Search the records below for "linear" and copy every line it turns up in.

[Records from a dataset]
———
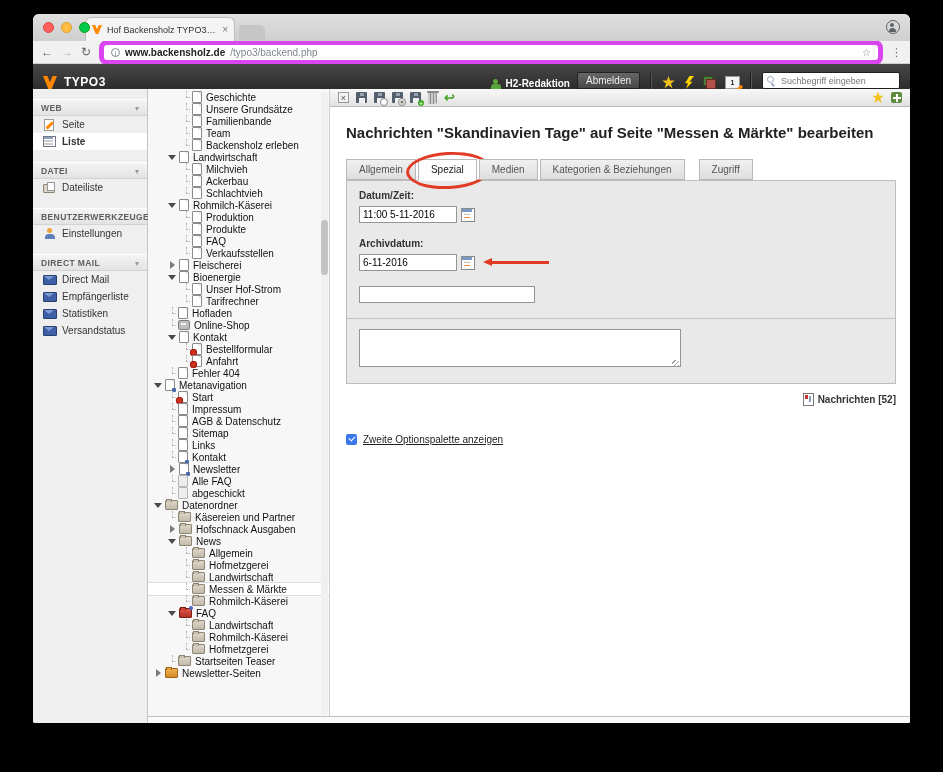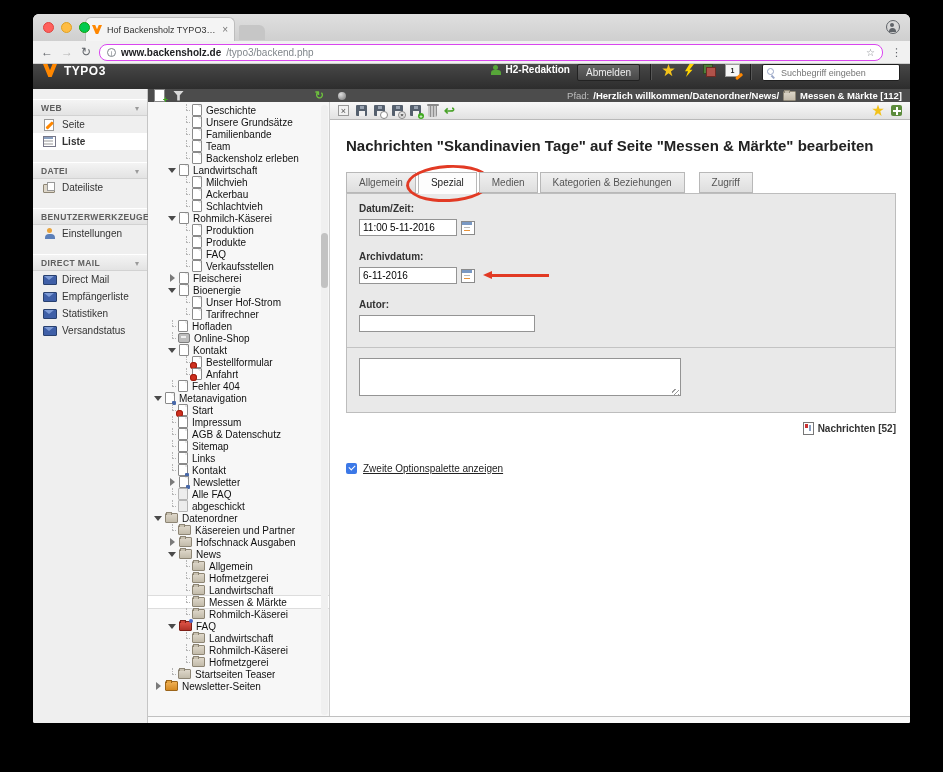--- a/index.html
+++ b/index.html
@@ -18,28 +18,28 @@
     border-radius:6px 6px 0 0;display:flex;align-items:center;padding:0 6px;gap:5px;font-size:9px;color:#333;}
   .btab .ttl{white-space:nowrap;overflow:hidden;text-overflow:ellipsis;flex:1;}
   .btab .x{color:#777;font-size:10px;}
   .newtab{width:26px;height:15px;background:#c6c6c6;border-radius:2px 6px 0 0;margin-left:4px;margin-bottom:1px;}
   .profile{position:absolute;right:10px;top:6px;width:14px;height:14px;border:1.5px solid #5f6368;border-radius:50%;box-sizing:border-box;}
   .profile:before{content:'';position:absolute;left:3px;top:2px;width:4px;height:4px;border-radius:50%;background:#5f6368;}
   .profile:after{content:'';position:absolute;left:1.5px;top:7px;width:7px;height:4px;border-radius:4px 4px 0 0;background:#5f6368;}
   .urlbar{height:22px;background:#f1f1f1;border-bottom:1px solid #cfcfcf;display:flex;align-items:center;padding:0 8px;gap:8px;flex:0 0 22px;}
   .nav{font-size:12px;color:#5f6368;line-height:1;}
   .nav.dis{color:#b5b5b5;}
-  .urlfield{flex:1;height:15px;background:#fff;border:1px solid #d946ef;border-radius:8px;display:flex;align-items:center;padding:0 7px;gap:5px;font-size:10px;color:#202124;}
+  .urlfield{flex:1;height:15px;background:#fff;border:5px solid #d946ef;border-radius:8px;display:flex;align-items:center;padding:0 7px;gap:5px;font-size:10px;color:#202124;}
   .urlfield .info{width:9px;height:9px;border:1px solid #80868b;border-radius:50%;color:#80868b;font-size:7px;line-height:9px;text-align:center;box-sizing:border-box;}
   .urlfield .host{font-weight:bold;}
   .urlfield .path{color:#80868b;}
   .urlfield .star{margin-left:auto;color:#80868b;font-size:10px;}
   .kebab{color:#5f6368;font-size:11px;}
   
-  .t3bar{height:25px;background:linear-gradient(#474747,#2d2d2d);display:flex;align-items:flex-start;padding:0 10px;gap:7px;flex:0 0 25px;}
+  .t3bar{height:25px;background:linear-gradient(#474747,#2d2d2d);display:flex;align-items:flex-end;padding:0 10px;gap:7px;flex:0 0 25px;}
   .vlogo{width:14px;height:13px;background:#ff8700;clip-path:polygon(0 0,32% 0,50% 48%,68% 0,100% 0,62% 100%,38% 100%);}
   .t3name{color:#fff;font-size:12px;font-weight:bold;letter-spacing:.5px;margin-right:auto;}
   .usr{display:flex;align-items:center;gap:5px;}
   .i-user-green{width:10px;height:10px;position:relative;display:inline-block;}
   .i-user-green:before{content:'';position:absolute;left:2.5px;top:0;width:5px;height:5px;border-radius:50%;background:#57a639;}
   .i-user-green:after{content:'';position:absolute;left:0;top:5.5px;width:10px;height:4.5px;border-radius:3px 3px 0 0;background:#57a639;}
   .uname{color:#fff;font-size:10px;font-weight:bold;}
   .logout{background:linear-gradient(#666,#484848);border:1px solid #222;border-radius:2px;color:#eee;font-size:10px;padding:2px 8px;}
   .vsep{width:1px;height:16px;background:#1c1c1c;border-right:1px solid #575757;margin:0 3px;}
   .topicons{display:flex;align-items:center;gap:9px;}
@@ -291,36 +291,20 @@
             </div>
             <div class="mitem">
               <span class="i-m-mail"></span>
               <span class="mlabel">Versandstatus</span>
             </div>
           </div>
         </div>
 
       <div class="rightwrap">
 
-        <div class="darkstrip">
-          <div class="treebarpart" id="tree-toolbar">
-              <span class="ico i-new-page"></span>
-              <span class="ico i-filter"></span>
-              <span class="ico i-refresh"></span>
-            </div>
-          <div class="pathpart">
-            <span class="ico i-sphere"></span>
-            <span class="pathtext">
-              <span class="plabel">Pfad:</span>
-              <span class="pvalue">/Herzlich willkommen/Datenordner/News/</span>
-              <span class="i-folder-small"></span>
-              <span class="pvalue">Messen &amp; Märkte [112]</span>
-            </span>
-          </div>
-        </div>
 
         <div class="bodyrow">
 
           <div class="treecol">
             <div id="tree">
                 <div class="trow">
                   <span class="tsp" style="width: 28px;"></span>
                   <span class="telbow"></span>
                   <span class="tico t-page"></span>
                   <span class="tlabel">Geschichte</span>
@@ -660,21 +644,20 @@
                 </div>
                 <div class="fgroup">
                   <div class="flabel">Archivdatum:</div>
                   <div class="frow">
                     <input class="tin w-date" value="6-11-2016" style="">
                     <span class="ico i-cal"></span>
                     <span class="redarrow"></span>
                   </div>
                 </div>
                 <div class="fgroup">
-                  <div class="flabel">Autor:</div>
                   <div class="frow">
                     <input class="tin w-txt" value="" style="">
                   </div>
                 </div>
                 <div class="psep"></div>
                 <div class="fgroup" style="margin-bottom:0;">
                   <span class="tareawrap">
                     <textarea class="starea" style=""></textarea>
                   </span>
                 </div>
———
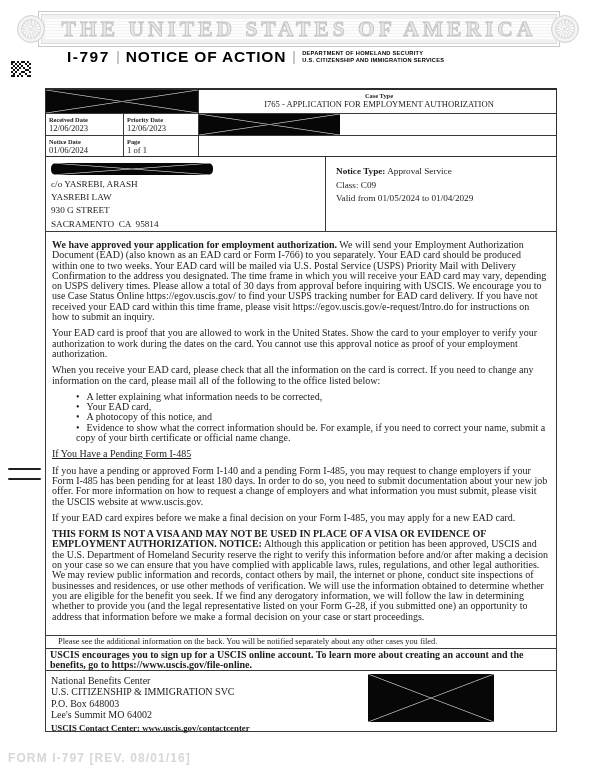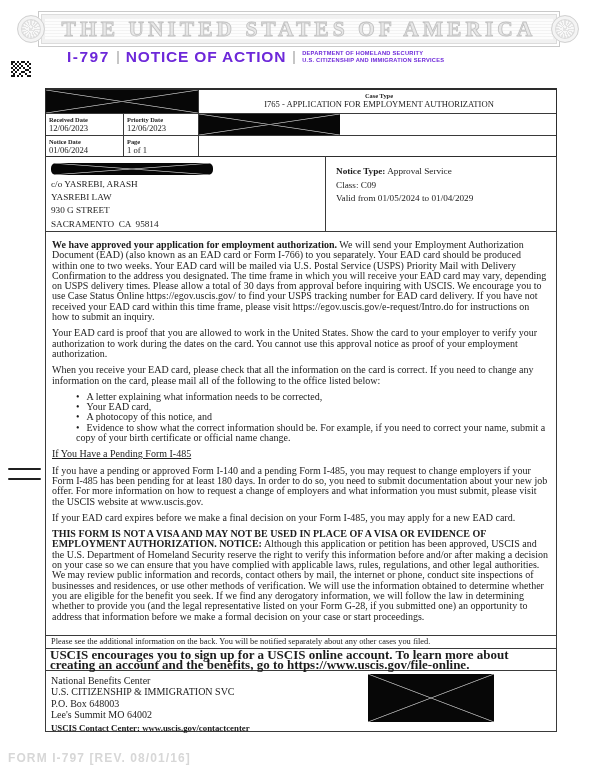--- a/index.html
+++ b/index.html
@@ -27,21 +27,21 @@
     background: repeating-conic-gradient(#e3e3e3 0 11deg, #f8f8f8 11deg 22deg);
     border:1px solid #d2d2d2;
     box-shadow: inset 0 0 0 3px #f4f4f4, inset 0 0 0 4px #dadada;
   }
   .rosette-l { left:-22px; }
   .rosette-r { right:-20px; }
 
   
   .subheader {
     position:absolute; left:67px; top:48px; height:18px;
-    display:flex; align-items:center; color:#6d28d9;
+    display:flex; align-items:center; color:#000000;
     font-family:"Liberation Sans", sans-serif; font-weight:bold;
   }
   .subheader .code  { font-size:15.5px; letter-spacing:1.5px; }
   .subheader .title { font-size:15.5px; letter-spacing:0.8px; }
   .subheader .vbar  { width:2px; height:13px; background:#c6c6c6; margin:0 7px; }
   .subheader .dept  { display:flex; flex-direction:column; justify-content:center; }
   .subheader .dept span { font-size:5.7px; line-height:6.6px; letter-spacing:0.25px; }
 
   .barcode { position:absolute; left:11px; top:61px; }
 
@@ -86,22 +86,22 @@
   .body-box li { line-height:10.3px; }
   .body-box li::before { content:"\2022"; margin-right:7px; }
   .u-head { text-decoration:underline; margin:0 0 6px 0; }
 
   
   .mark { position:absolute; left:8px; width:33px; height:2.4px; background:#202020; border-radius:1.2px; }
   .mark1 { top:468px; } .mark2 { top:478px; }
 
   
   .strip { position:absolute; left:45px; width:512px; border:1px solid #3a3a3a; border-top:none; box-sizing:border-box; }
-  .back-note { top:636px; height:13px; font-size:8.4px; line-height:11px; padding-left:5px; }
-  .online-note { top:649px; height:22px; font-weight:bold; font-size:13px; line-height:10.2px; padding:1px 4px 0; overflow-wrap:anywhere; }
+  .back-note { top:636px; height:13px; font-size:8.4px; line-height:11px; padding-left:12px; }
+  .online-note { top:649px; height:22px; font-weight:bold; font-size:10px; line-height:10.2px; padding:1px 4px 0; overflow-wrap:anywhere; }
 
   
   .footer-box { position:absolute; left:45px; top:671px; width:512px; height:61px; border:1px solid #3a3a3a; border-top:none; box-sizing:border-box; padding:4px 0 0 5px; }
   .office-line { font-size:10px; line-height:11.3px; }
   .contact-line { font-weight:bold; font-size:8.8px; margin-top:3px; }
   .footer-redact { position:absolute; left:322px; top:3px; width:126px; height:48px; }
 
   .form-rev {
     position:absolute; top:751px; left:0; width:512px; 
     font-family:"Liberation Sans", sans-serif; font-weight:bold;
———
*Exercise solution*
-  .t3bar{height:25px;background:linear-gradient(#474747,#2d2d2d);display:flex;align-items:flex-start;padding:0 10px;gap:7px;flex:0 0 25px;}
+  .t3bar{height:25px;background:linear-gradient(#474747,#2d2d2d);display:flex;align-items:flex-end;padding:0 10px;gap:7px;flex:0 0 25px;}
   .logout{background:linear-gradient(#666,#484848);border:1px solid #222;border-radius:2px;color:#eee;font-size:10px;padding:2px 8px;}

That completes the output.